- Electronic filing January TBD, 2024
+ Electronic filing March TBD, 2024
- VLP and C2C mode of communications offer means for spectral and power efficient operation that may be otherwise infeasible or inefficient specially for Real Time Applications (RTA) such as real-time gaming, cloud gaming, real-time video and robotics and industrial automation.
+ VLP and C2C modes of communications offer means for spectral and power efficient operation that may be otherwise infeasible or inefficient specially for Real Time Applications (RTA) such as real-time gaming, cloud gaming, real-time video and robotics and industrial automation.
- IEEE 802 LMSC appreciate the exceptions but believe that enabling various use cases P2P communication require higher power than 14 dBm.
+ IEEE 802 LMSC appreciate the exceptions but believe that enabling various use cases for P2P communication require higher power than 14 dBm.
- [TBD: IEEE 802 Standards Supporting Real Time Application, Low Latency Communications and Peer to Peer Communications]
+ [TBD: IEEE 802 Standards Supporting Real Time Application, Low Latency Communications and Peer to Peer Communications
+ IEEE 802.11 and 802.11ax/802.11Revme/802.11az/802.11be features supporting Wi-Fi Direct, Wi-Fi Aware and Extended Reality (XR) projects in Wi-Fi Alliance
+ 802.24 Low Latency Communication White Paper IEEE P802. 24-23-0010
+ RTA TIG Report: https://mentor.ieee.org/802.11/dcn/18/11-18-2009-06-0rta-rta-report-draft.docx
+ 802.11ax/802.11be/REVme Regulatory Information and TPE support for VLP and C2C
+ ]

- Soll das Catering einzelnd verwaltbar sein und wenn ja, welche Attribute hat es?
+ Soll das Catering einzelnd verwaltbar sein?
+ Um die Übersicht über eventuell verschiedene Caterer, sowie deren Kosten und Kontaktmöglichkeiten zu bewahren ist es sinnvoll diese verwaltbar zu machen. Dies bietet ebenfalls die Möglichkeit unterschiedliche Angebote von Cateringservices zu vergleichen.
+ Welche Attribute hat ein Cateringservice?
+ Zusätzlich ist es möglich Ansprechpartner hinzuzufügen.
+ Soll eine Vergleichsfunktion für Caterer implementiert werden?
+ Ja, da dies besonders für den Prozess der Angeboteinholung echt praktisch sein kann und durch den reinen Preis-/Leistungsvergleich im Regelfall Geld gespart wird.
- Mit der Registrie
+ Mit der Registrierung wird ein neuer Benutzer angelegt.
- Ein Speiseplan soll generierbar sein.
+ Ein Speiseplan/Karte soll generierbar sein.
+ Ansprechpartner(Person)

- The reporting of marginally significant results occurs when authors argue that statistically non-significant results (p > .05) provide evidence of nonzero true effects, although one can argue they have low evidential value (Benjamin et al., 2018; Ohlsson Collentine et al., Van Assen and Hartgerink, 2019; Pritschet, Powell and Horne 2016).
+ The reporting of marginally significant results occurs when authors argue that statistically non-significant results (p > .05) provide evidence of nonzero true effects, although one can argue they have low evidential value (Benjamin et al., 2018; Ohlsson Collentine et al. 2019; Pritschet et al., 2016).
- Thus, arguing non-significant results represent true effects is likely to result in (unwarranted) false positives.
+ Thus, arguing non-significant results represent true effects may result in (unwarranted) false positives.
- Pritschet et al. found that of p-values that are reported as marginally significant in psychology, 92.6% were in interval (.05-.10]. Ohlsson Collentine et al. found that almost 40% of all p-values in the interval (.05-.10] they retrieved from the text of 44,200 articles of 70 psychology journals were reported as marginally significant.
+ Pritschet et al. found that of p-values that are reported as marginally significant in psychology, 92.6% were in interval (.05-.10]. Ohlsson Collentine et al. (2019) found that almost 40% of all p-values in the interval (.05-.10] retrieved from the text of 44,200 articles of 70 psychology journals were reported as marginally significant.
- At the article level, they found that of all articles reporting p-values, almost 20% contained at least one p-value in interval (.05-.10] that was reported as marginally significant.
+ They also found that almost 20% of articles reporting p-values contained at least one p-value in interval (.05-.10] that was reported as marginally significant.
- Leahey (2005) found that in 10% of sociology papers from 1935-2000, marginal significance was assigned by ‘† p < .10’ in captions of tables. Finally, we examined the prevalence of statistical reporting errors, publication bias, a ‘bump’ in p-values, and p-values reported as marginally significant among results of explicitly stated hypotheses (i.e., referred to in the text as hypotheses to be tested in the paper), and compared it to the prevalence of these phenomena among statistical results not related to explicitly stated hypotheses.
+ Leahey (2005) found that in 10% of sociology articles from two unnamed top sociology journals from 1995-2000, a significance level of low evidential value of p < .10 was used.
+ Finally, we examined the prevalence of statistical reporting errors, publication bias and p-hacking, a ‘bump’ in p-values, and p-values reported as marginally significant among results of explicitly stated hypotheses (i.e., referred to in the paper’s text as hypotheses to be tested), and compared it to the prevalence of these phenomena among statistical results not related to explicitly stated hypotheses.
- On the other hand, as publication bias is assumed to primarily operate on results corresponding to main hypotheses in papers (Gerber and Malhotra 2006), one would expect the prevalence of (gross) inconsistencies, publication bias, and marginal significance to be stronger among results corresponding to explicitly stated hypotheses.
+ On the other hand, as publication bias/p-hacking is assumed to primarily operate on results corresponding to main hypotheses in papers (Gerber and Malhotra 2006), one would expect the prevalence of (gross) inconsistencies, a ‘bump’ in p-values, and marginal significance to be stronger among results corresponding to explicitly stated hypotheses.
★ ★ ★ ★
Within the listing above, the range opens at the line with "- Thus, arguing" and closes at the line with "- Pritschet et". Reproduce exactly the lines of that range, including both ends.

▸ **EXERCISE ANSWER**
- Thus, arguing non-significant results represent true effects is likely to result in (unwarranted) false positives.
+ Thus, arguing non-significant results represent true effects may result in (unwarranted) false positives.
- Pritschet et al. found that of p-values that are reported as marginally significant in psychology, 92.6% were in interval (.05-.10]. Ohlsson Collentine et al. found that almost 40% of all p-values in the interval (.05-.10] they retrieved from the text of 44,200 articles of 70 psychology journals were reported as marginally significant.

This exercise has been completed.